O Natal costuma ser apresentado como um tempo de encontro, afeto e celebração. Mas, para muitas pessoas, ele também se transforma em um espaço de exposição emocional. Reuniões familiares, perguntas recorrentes, comparações sutis e comentários feitos “sem intenção” acabam atravessando histórias, feridas e processos que ninguém ali conhece por completo.
Comentários sobre corpo, escolhas profissionais, relacionamentos, maternidade, dinheiro ou decisões de vida não são neutros. Mesmo quando vêm embalados como brincadeira, curiosidade ou preocupação, eles carregam expectativas sociais profundas sobre sucesso, felicidade e pertencimento. E é justamente por isso que, em muitos casos, funcionam como gatilhos. Não porque alguém seja “sensível demais”, mas porque esses comentários tocam pontos que já estiveram tensionados ao longo do ano, perdas, frustrações, lutos, comparações internas e cobranças silenciosas.
Gatilhos não surgem do nada. Eles se conectam a experiências anteriores, memórias emocionais e narrativas internas que já existem. Um comentário aparentemente simples pode reativar sentimentos de inadequação, fracasso, vergonha ou não pertencimento. E o Natal, por concentrar expectativas de harmonia e união, muitas vezes empurra essas reações para o silêncio: a pessoa engole o desconforto para não “estragar o clima”, pagando esse preço internamente.
Mas é importante lembrar que nem todos estarão em volta de uma mesa cheia. Há quem passe o Natal sozinhe, por escolha consciente, por limites necessários, por luto, por distância, por ausência de vínculos possíveis ou por circunstâncias da vida. E isso não é, por si só, sinal de fracasso, frieza ou falta de amor. Em muitos casos, estar só é um gesto de preservação emocional, um cuidado legítimo quando os encontros disponíveis ferem mais do que acolhem.

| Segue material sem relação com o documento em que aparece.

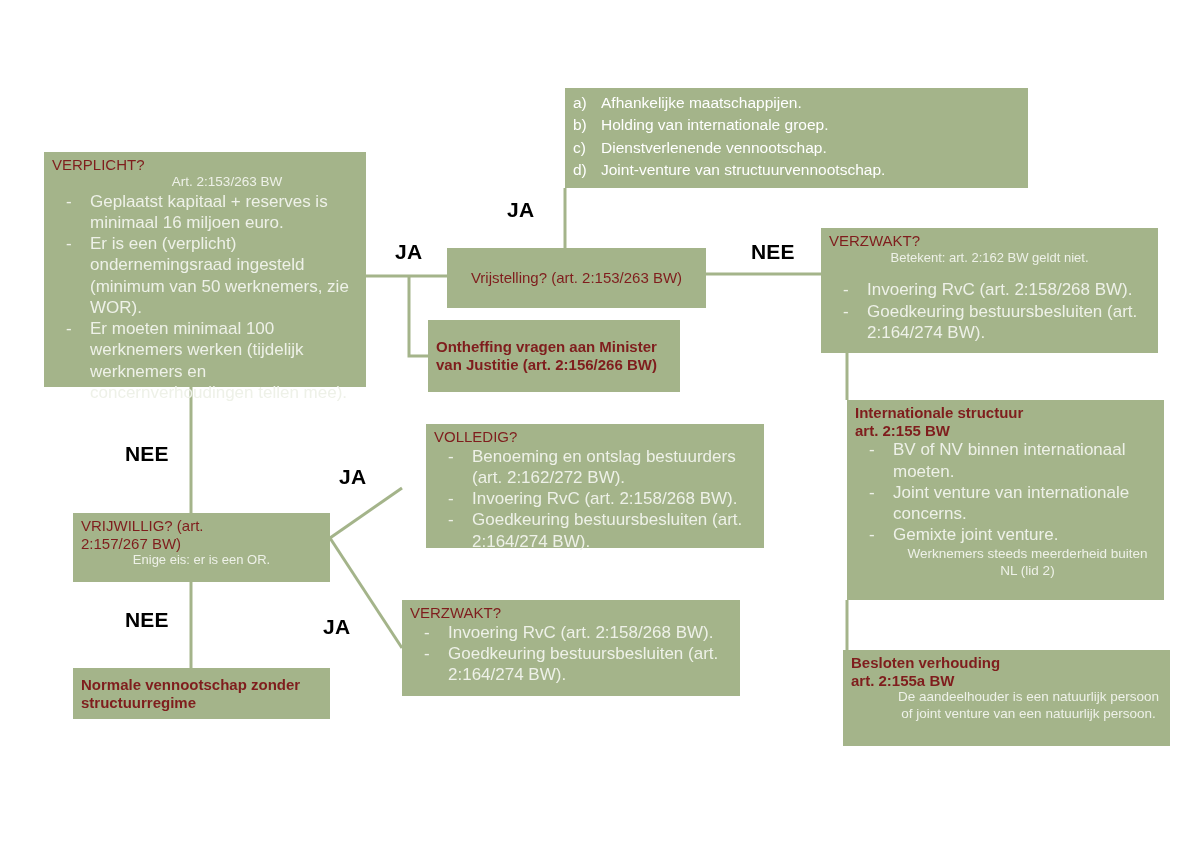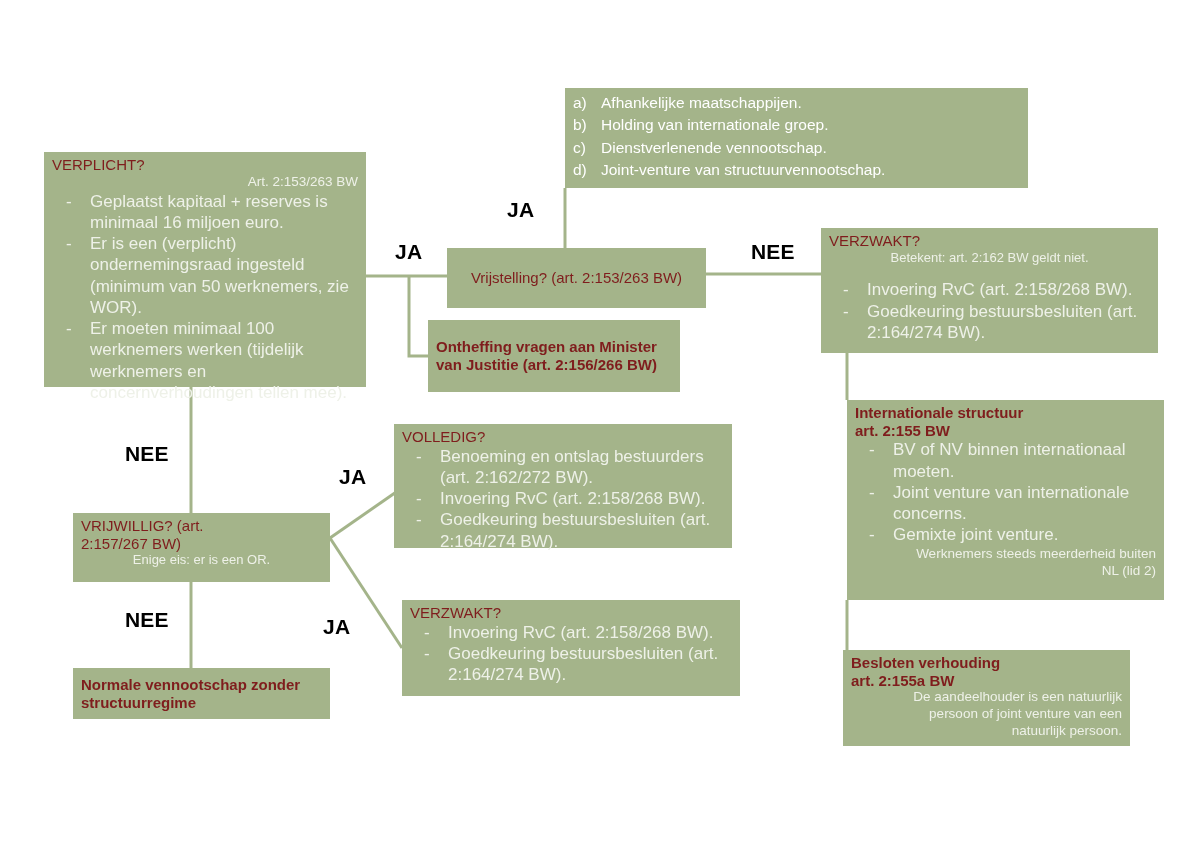"Art. 2:153/263 BW" .node .lead { text-align: right -> center }
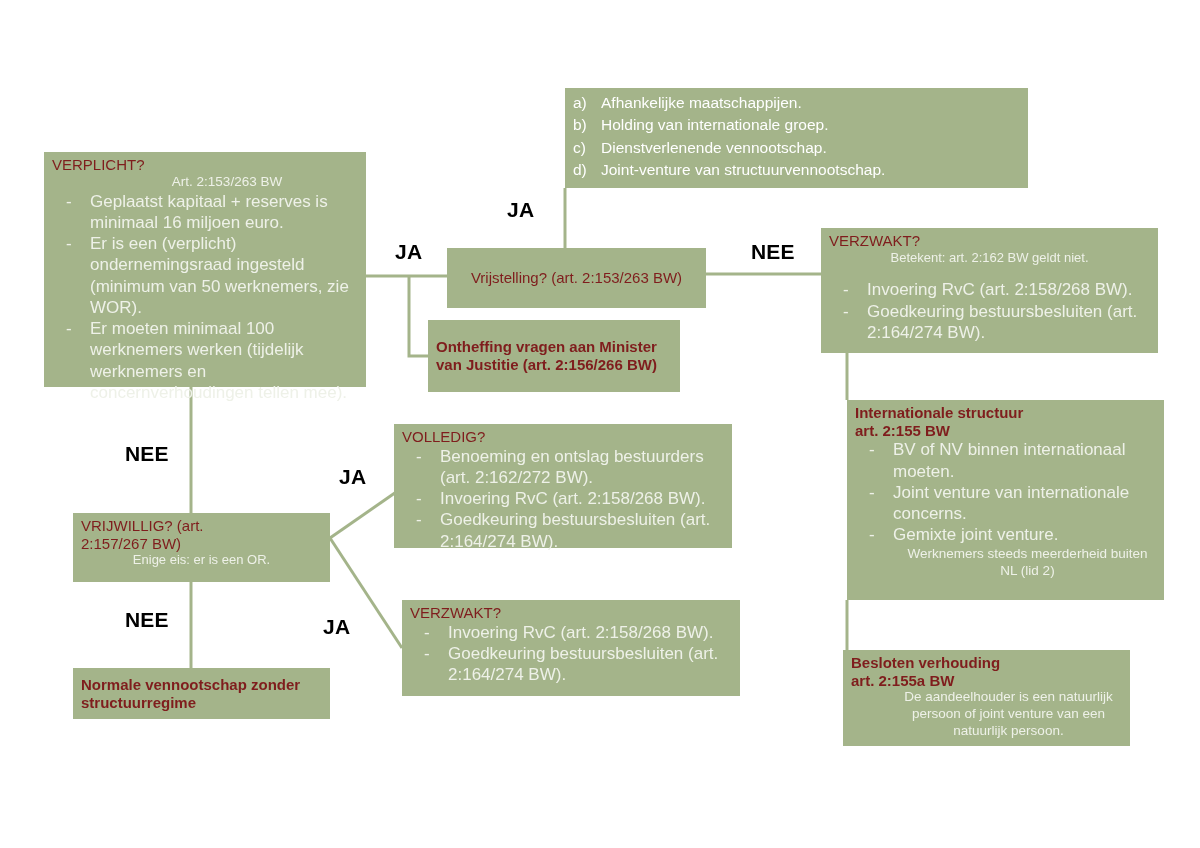"VOLLEDIG?" #node-volledig { left: 394px -> 426px }
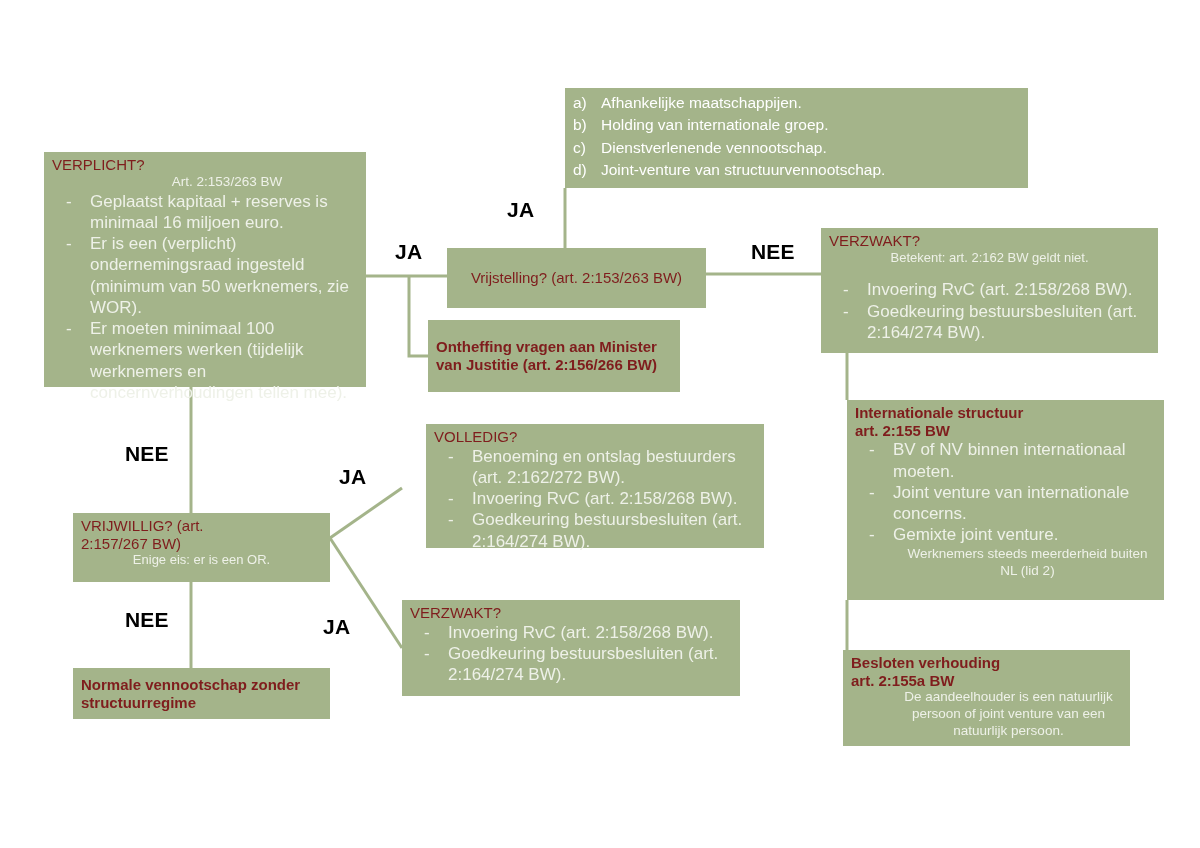"Besloten verhouding" #node-besloten { width: 287px -> 327px }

Aproveitar o Natal, para essas pessoas, pode significar construir rituais próprios, mesmo que simples. Preparar uma refeição com carinho, desacelerar, escrever sobre o ano vivido, assistir a algo que traga conforto, dormir cedo, respeitar o próprio ritmo. Também pode significar permitir que a data passe sem grandes significados, e tudo bem. Nem todo Natal precisa ser transformador; alguns precisam apenas ser suportáveis e gentis.
Para quem estará acompanhado, o cuidado pode aparecer na escolha das palavras, e também na escolha do silêncio. Nem tudo precisa ser perguntado, comentado ou avaliado. Respeito não está apenas no tom, mas na decisão de não invadir. Criar um ambiente mais leve passa por conversas que acolhem o presente, e não por cobranças sobre o que falta ou o que deveria ter sido.
Talvez aproveitar essa data seja justamente permitir que ela seja mais humana e menos idealizada. Um Natal em que o afeto não esteja condicionado a desempenho, explicações ou comparações. Um Natal em que o valor esteja na presença, seja ao lado do outro ou em companhia de si.
Que este Natal possa ser menos sobre cumprir roteiros e mais sobre criar espaços seguros. Menos sobre expectativas externas e mais sobre respeito às diferentes formas de estar. Às vezes, o maior gesto de cuidado, consigo e com o outro, é honrar os próprios limites e reconhecer que cada pessoa atravessa essa data à sua maneira.